The excess profits regime
In the Belgian excess profits case, the Commission tackled an existing ruling practice: the excess profits regime. This ruling practice consists of advance rulings where a unilateral downward adjustment is accepted for the “excess profits” of Belgian resident entities of multinational groups. The amount of the adjustment is determined by comparing the profits earned by the Belgian resident entity forming part of a multinational group, with the profits that a comparable standalone entity would have earned. To the extent that the former profits exceed the latter, those profits are deemed “excess profits” resulting in a unilateral downward adjustment. According to the Commission, this excess profits ruling practice was an aid scheme because it allowed multinationals to obtain an advantage over standalone Belgian entities. Consequently, each ruling granted under this regime amounted to individual state aid and the benefits obtained should be recovered.

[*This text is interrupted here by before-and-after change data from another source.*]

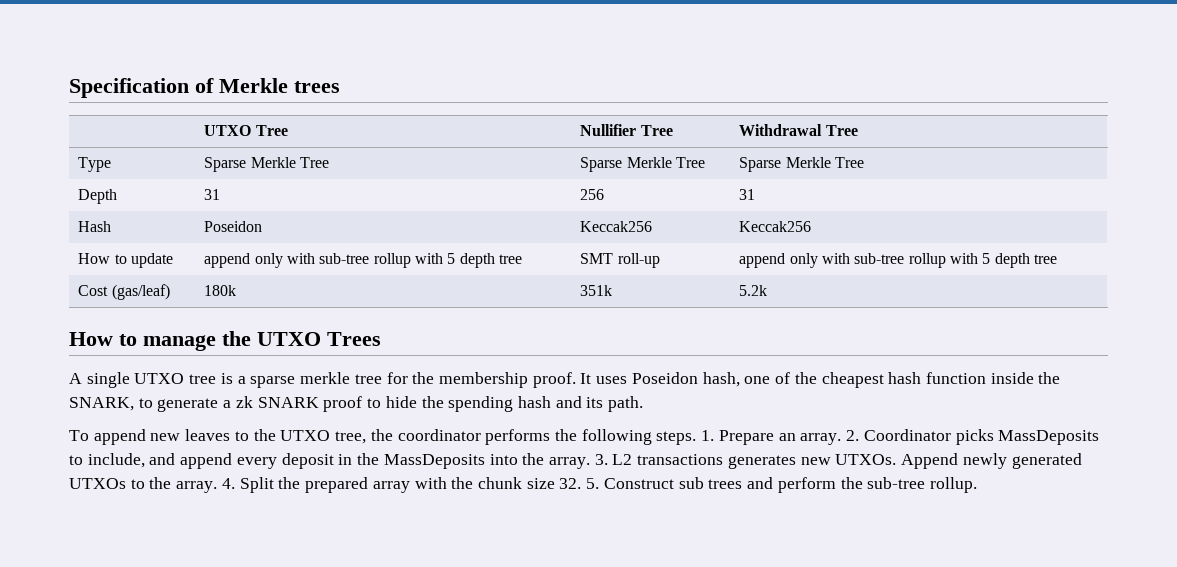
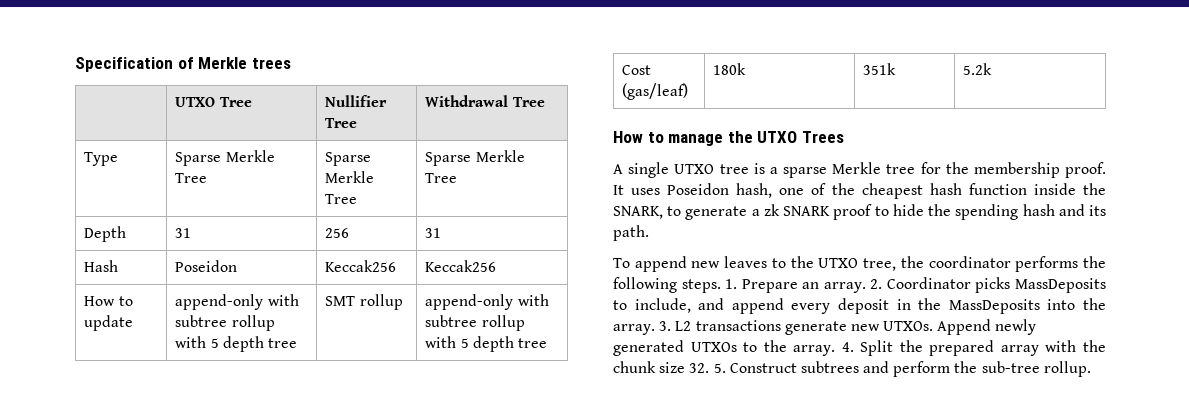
[204,253,370,268] append only with sub-tree -> [175,294,299,310] [175,315,228,327] append-only with subtree
[617,253,660,268] [739,253,905,268] roll-up | append only with sub-tree -> [359,294,403,310] [425,294,549,310] [425,315,478,327] rollup | append-only with subtree
[300,372,351,384] merkle -> [832,162,882,174] Merkle
[727,455,796,469] generates -> [784,321,847,335] generate
[678,477,743,489] sub trees -> [800,361,859,373] subtrees

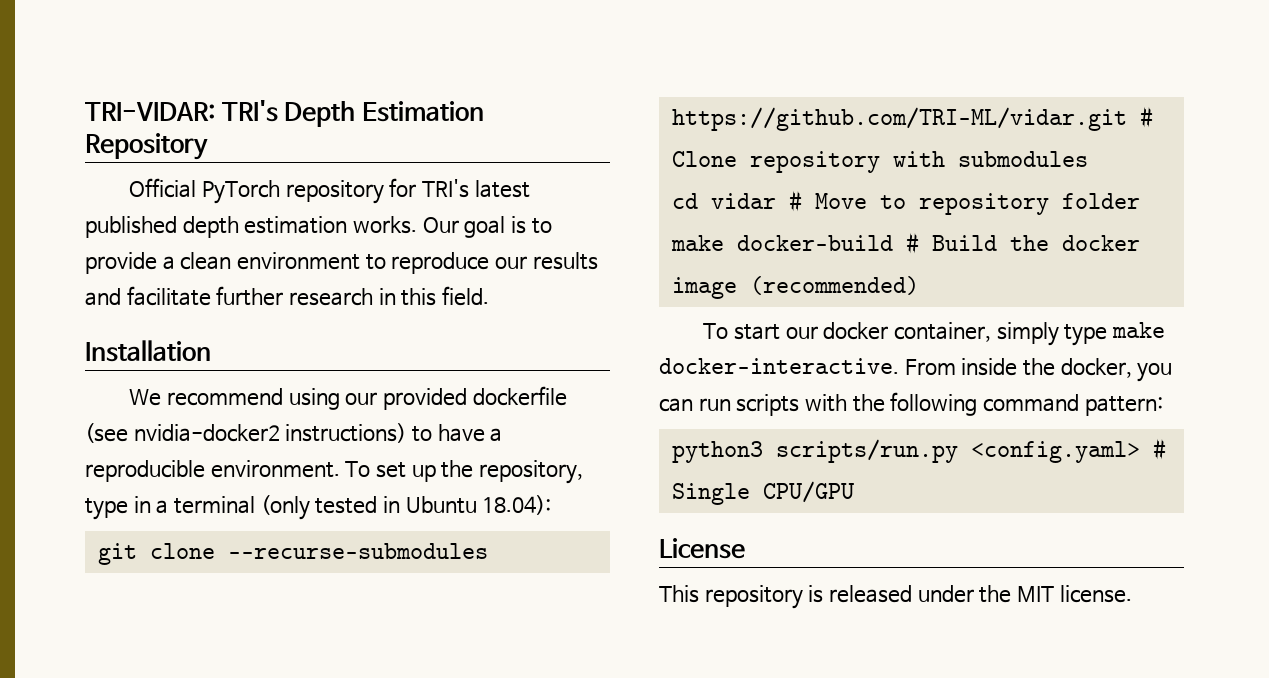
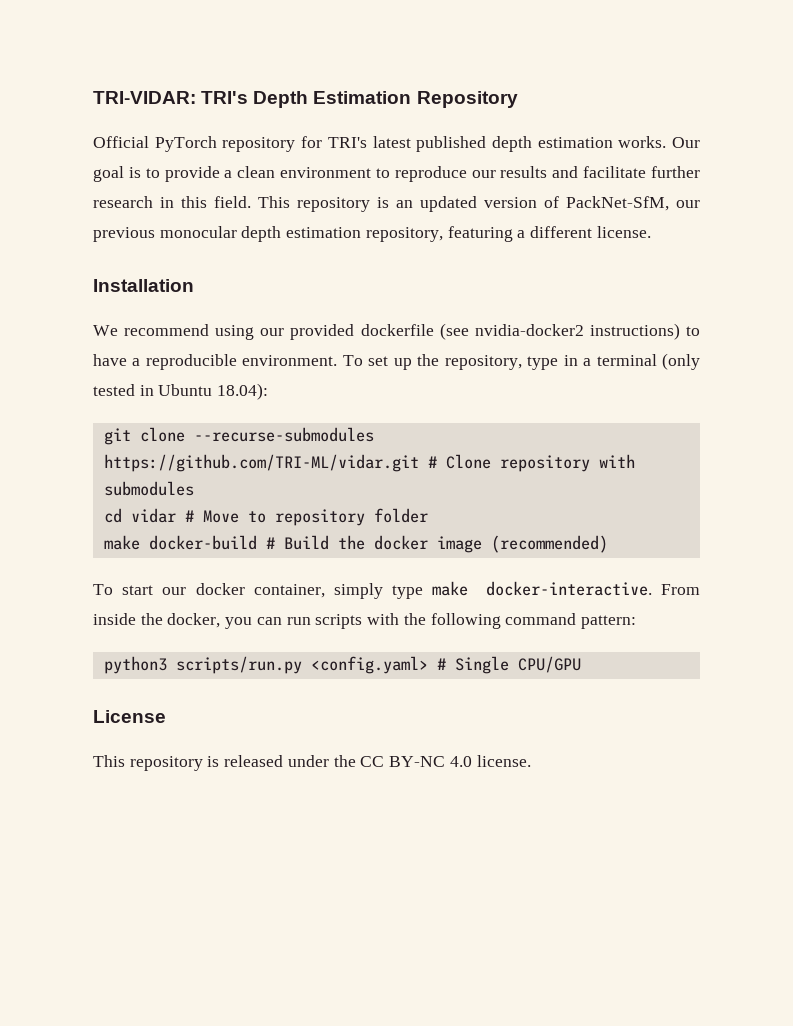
(489, 296) none -> [258,196,700,212] [93,226,651,242] This repository is an updated version of PackNet-SfM, our previous monocular depth estimation repository, featuring a different license.
[1016,586,1054,602] MIT -> [360,756,472,767] CC BY-NC 4.0

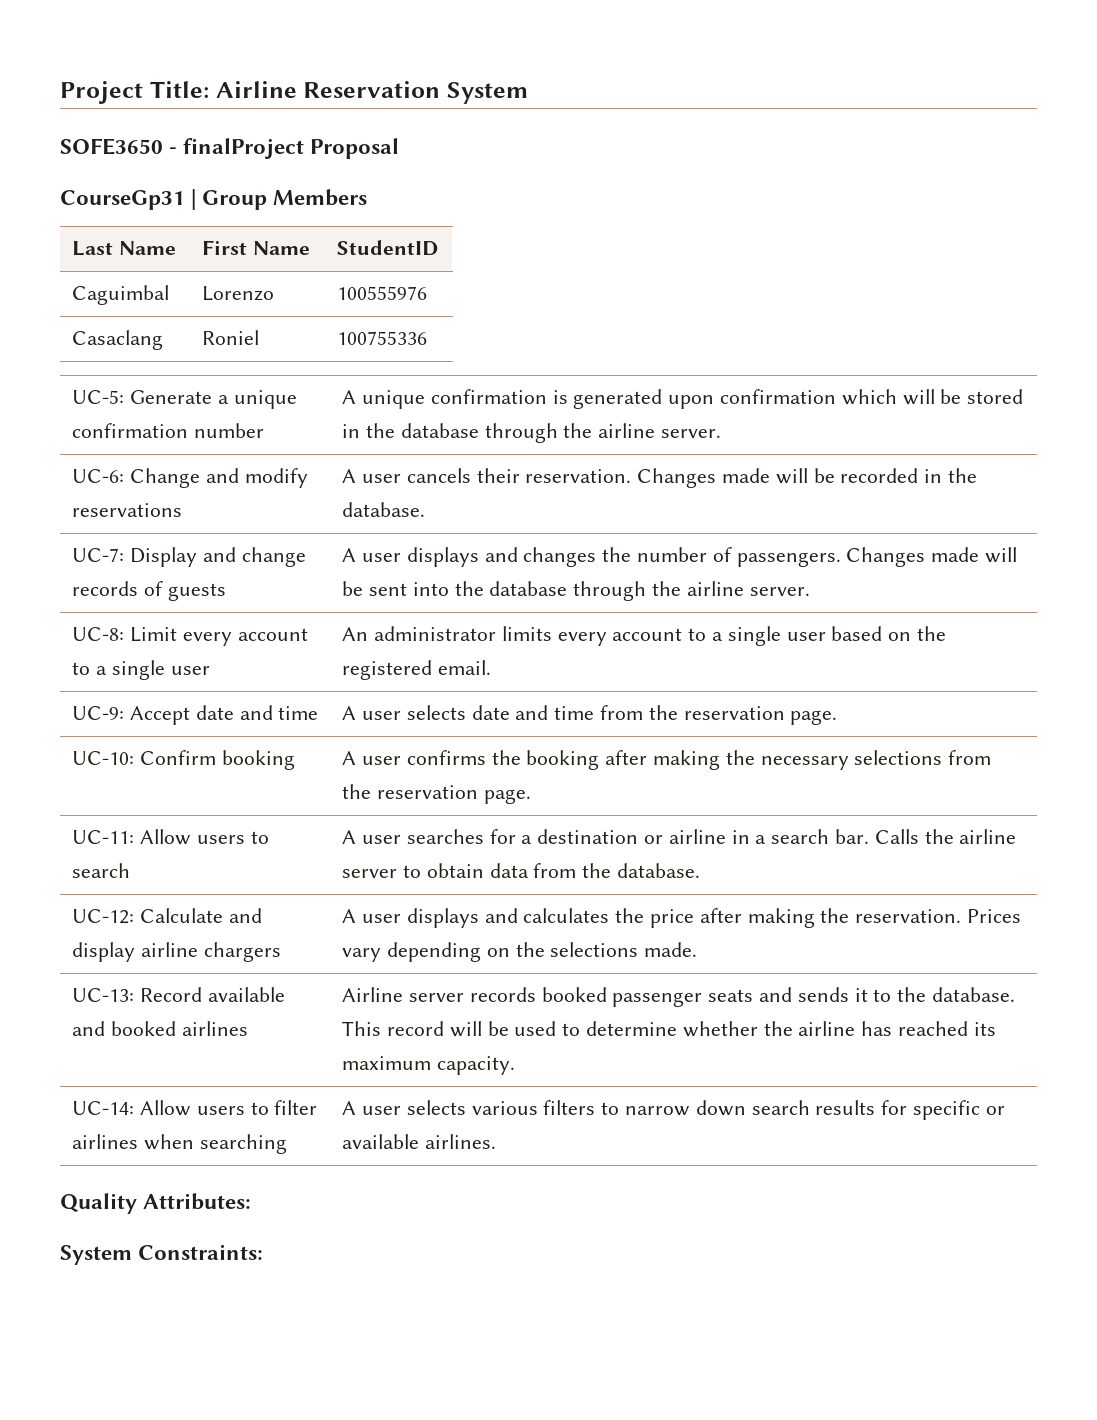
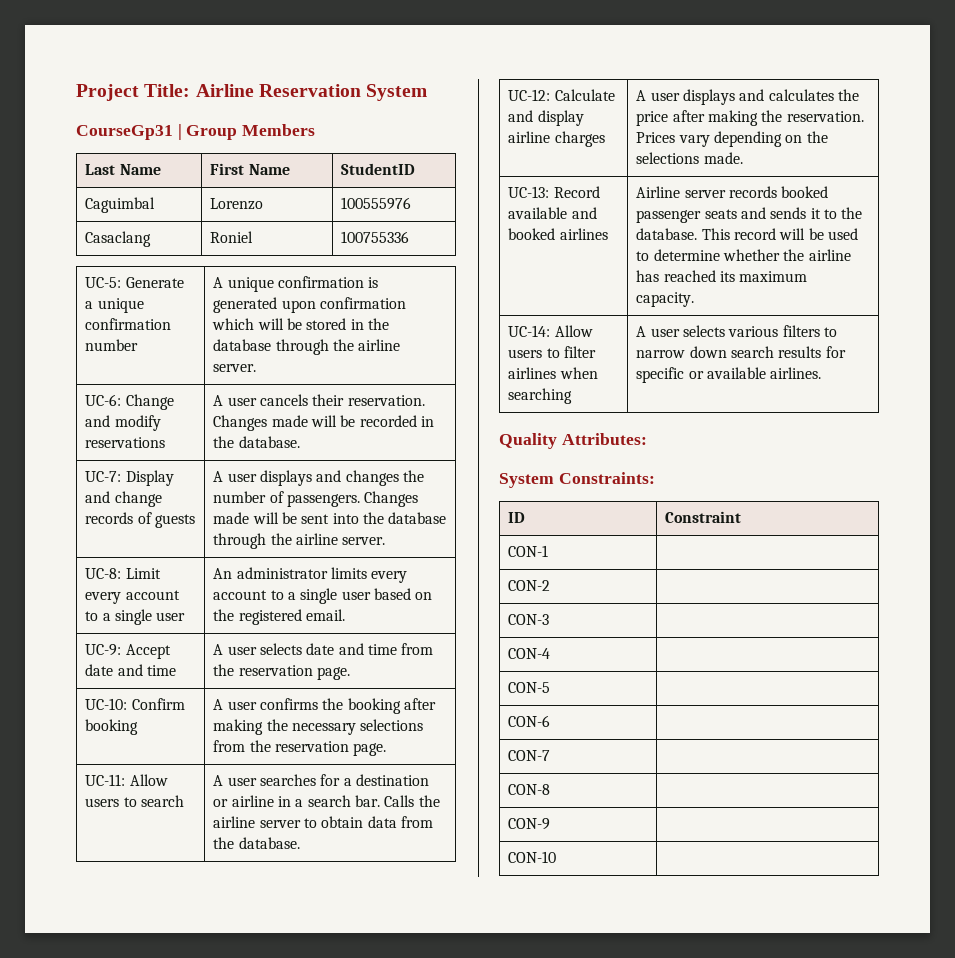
[60,138,400,159] // SOFE3650 - finalProject Proposal -> (428, 92) none
[203,942,281,962] chargers -> [554,131,605,147] charges
(264, 1252) none -> [508,512,526,523] [665,511,742,523] [508,545,549,557] [508,580,551,591] [508,614,550,625] [508,648,551,659] [508,682,551,693] [508,715,551,727] [508,750,551,761] [508,784,551,795] [508,818,551,830] [508,851,557,863] // ID | Constraint // CON-1 | // CON-2 | // CON-3 | // CON-4 | // CON-5 | // CON-6 | // CON-7 | // CON-8 | // CON-9 | // CON-10 |

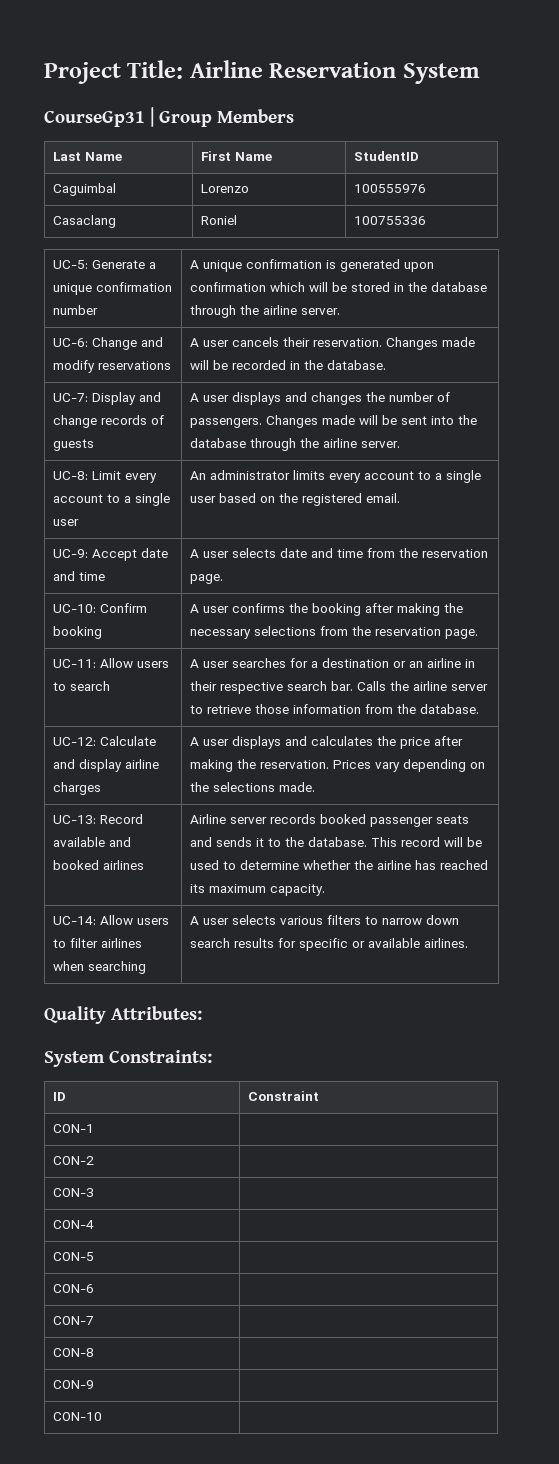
(229, 803) none -> [408,661,423,668] an
[295,799,304,807] a -> [189,681,283,694] their respective
[321,816,397,828] obtain data -> [206,704,361,714] retrieve those information

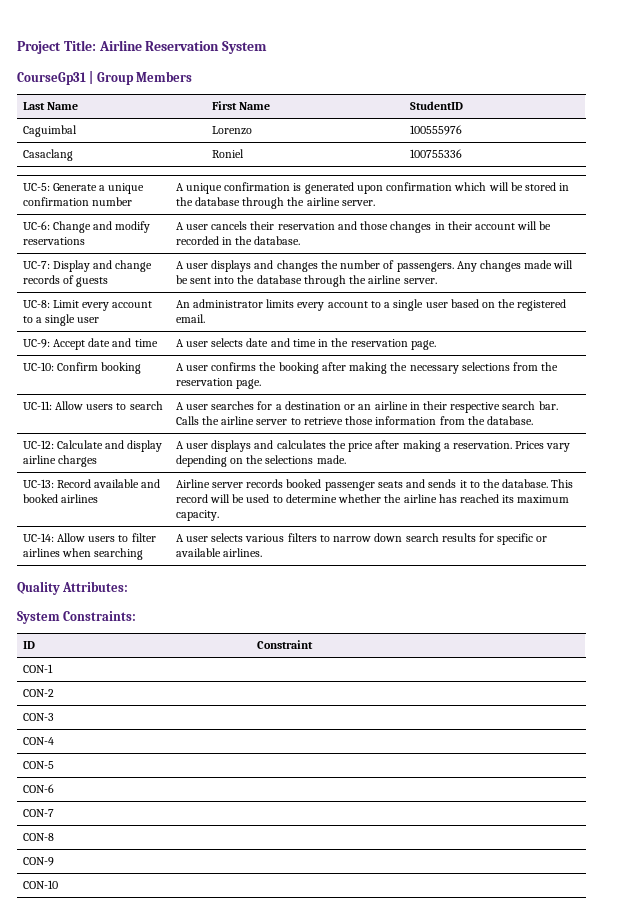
[312,337,475,350] reservation. Changes made -> [277,221,515,233] reservation and those changes in their account
[265,415,318,428] Changes -> [456,260,521,272] Any changes
[366,548,395,558] from -> [318,339,329,347] in
[236,759,256,769] the -> [443,443,450,449] a

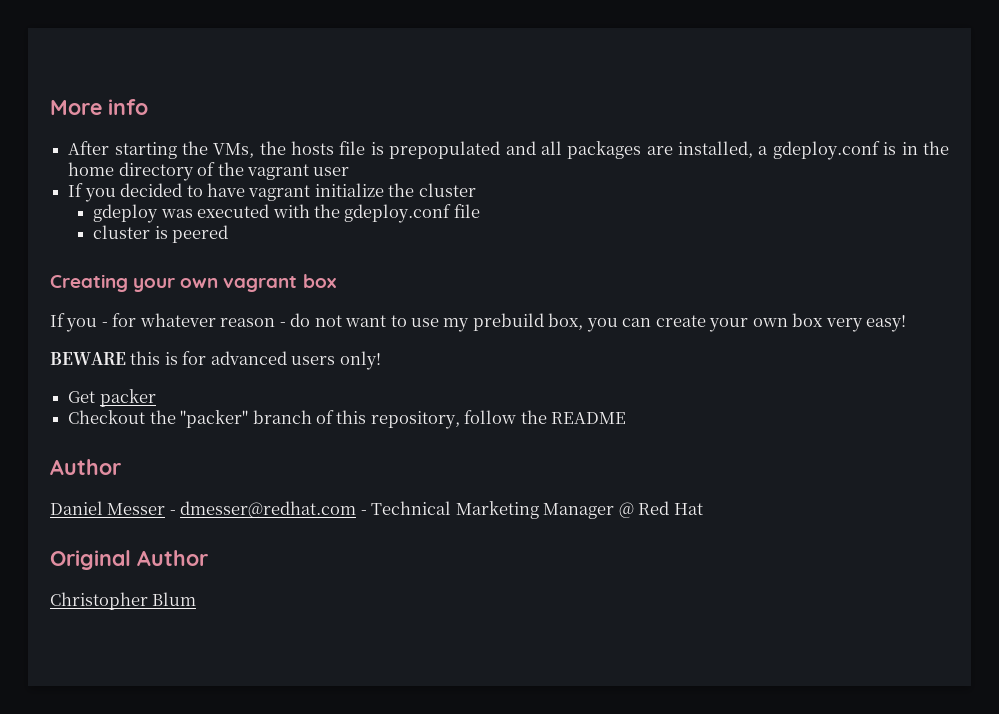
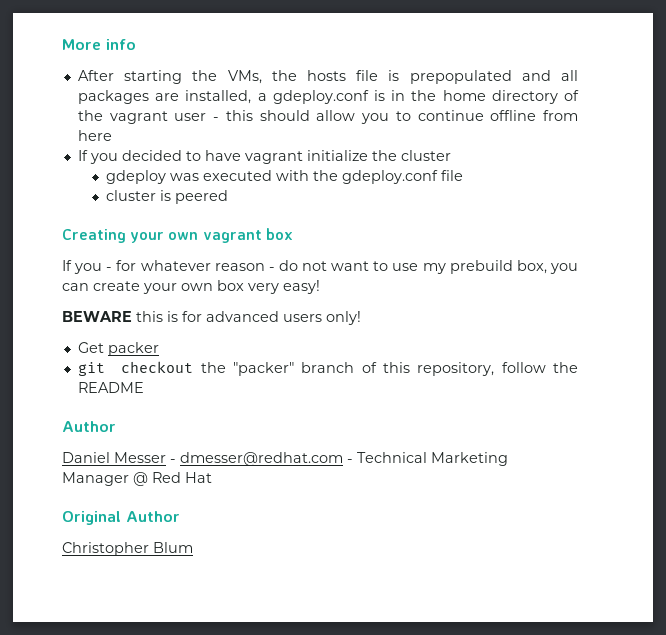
(350, 171) none -> [213,110,578,124] [77,130,112,141] - this should allow you to continue offline from here
[68,410,146,424] Checkout -> [77,361,194,376] git checkout

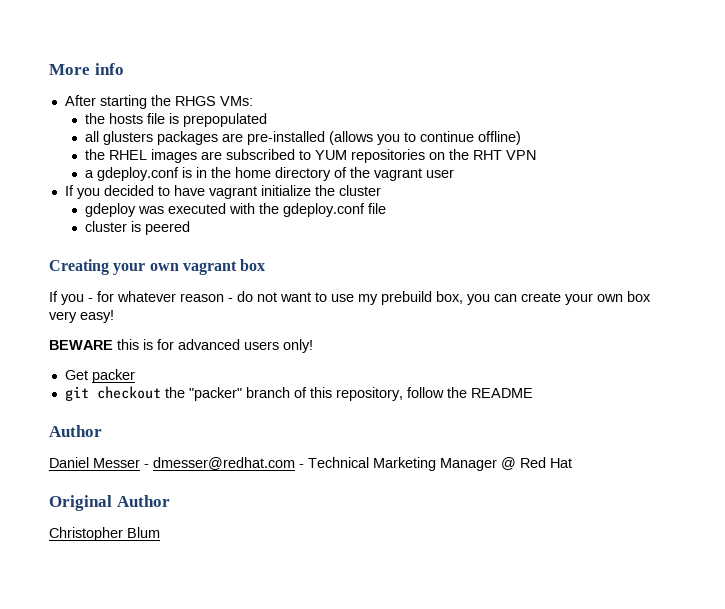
[227,70,262,84] VMs, -> [174,96,253,106] RHGS VMs: //
[521,70,578,81] [77,90,252,104] and all packages are installed, -> [84,131,521,145] [84,149,536,163] // all glusters packages are pre-installed (allows you to continue offline) // the RHEL images are subscribed to YUM repositories on the RHT VPN //
[213,110,578,124] [77,130,112,141] - this should allow you to continue offline from here -> (454, 173) none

The General Court’s judgment
Contrary to the Commission’s arguments, the General Court held that the excess profits regime did not meet any of the criteria for qualifying as an aid scheme. According to the court, the provisions of the alleged aid scheme must contain all essential elements; that is, it must be apparent from the scheme itself that individual aid is granted. In that regard, the General Court found that not all essential elements were present in the provisions of the excess profits regime. For example, the methodology for calculating the amount of the excess profits – an essential element of the regime – did not follow, not even implicitly, from the provisions. The court also held that the role of the Belgian authorities was not limited to a mere technical application of the excess profits regime. Instead, it found that the Belgian tax authorities had a genuine margin of discretion in deciding whether it was appropriate to grant a downward adjustment. Finally, the court found that the provisions of the excess profits regime did not define the beneficiaries in a general and abstract manner. In practice, the category of beneficiaries was much more specific than the provisions constituting the excess profits regime suggested.
The judgment illustrates that the threshold for tackling ruling practices is high. If the authorities have discretion in applying the provisions when granting tax rulings, it seems unlikely that such ruling practices can qualify as aid schemes. In a Dutch context, the judgment may deter the Commission from collectively challenging informal capital contribution (“infocap”) rulings granted by the Netherlands, given the margin of discretion tax authorities have.
For individual cases, the General Court’s judgment has limited importance. The court was able to avoid ruling on the interpretation of the selectivity and advantage criteria, because it had already found that the excess profits regime did not qualify as an aid scheme. We expect, however, the court to rule on the Commission’s interpretation of these two criteria in the upcoming Apple, Fiat and Starbucks cases.
For now, clients should remember that the General Court’s decision – that this particular regime is not an aid scheme – does not preclude individual rulings granted under the excess profits regime from qualifying as state aid. In fact, the judgment in some ways suggests the opposite.